* **What you have to do**: Leave out the pictures, and copy exactly the lines from the line with "conteneurs deviennent le" through the last line of the data below.

* **Stored data entries**:
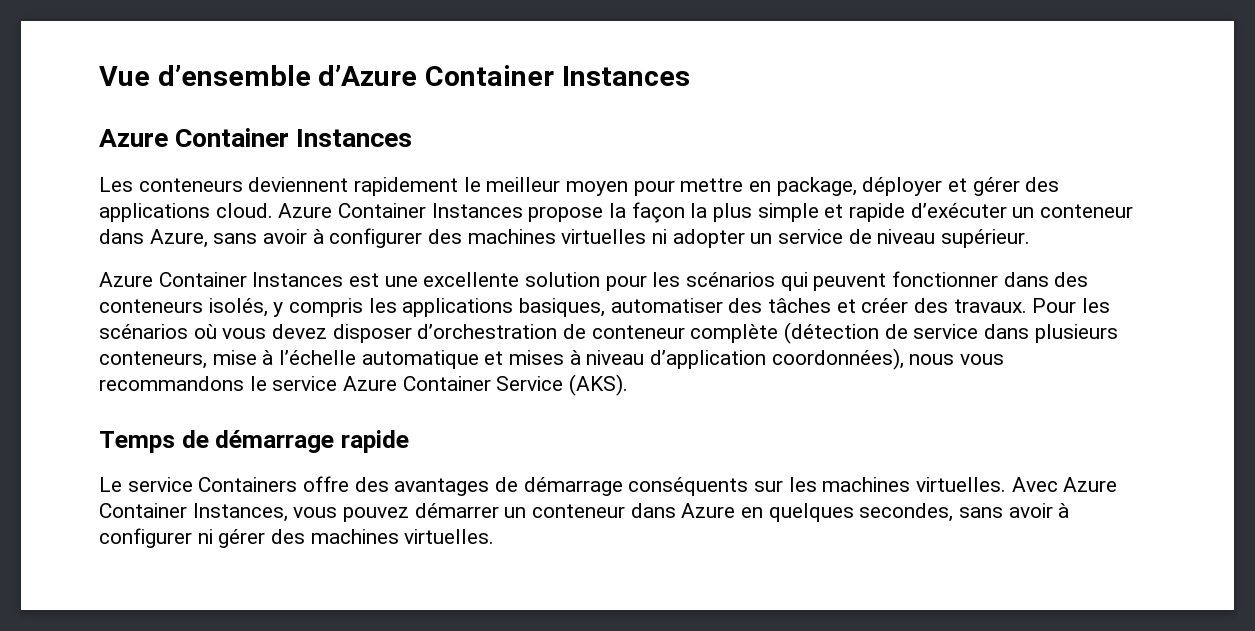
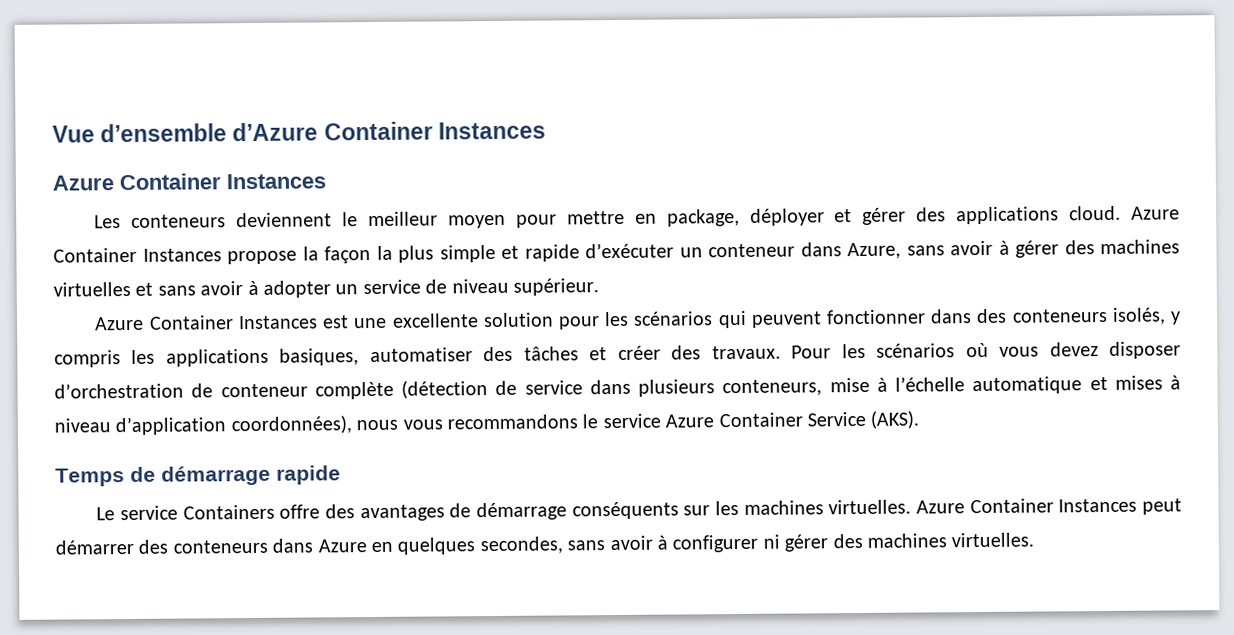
- Les conteneurs deviennent rapidement le meilleur moyen pour mettre en package, déployer et gérer des applications cloud.
+ Les conteneurs deviennent le meilleur moyen pour mettre en package, déployer et gérer des applications cloud.
- Azure Container Instances propose la façon la plus simple et rapide d’exécuter un conteneur dans Azure, sans avoir à configurer des machines virtuelles ni adopter un service de niveau supérieur.
+ Azure Container Instances propose la façon la plus simple et rapide d’exécuter un conteneur dans Azure, sans avoir à gérer des machines virtuelles et sans avoir à adopter un service de niveau supérieur.
- Avec Azure Container Instances, vous pouvez démarrer un conteneur dans Azure en quelques secondes, sans avoir à configurer ni gérer des machines virtuelles.
+ Azure Container Instances peut démarrer des conteneurs dans Azure en quelques secondes, sans avoir à configurer ni gérer des machines virtuelles.

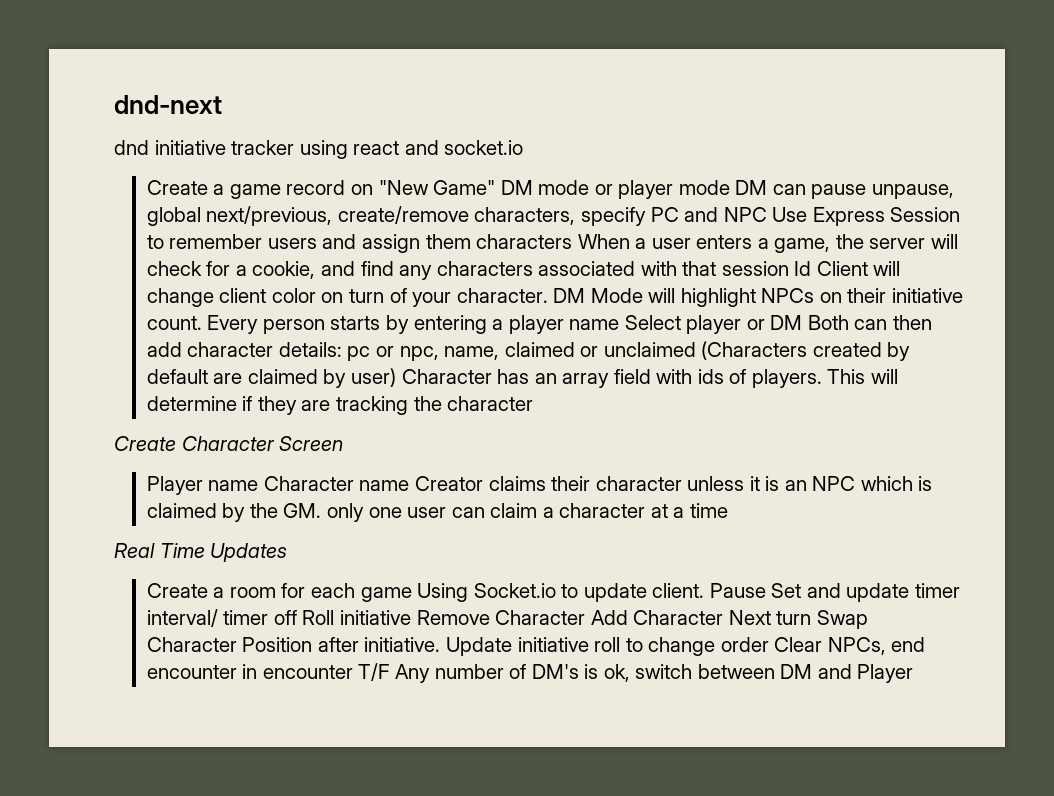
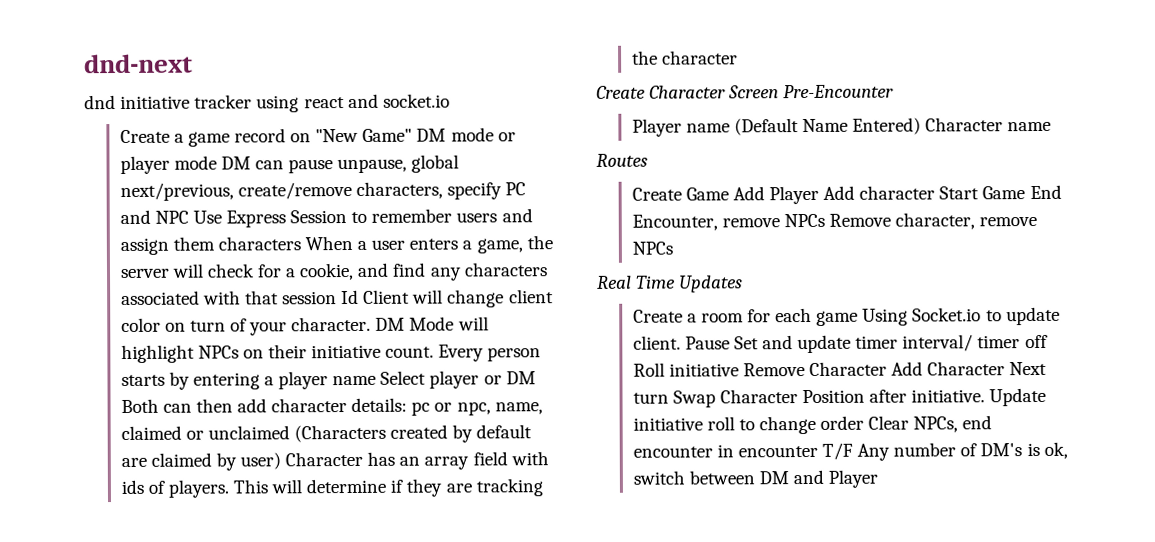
- Create Character Screen
+ Create Character Screen Pre-Encounter
- Player name Character name Creator claims their character unless it is an NPC which is claimed by the GM. only one user can claim a character at a time
+ Player name (Default Name Entered) Character name
+ Routes
+ Create Game Add Player Add character Start Game End Encounter, remove NPCs Remove character, remove NPCs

* **Reply to the exercise**:
+ Les conteneurs deviennent le meilleur moyen pour mettre en package, déployer et gérer des applications cloud.
- Azure Container Instances propose la façon la plus simple et rapide d’exécuter un conteneur dans Azure, sans avoir à configurer des machines virtuelles ni adopter un service de niveau supérieur.
+ Azure Container Instances propose la façon la plus simple et rapide d’exécuter un conteneur dans Azure, sans avoir à gérer des machines virtuelles et sans avoir à adopter un service de niveau supérieur.
- Avec Azure Container Instances, vous pouvez démarrer un conteneur dans Azure en quelques secondes, sans avoir à configurer ni gérer des machines virtuelles.
+ Azure Container Instances peut démarrer des conteneurs dans Azure en quelques secondes, sans avoir à configurer ni gérer des machines virtuelles.

- Create Character Screen
+ Create Character Screen Pre-Encounter
- Player name Character name Creator claims their character unless it is an NPC which is claimed by the GM. only one user can claim a character at a time
+ Player name (Default Name Entered) Character name
+ Routes
+ Create Game Add Player Add character Start Game End Encounter, remove NPCs Remove character, remove NPCs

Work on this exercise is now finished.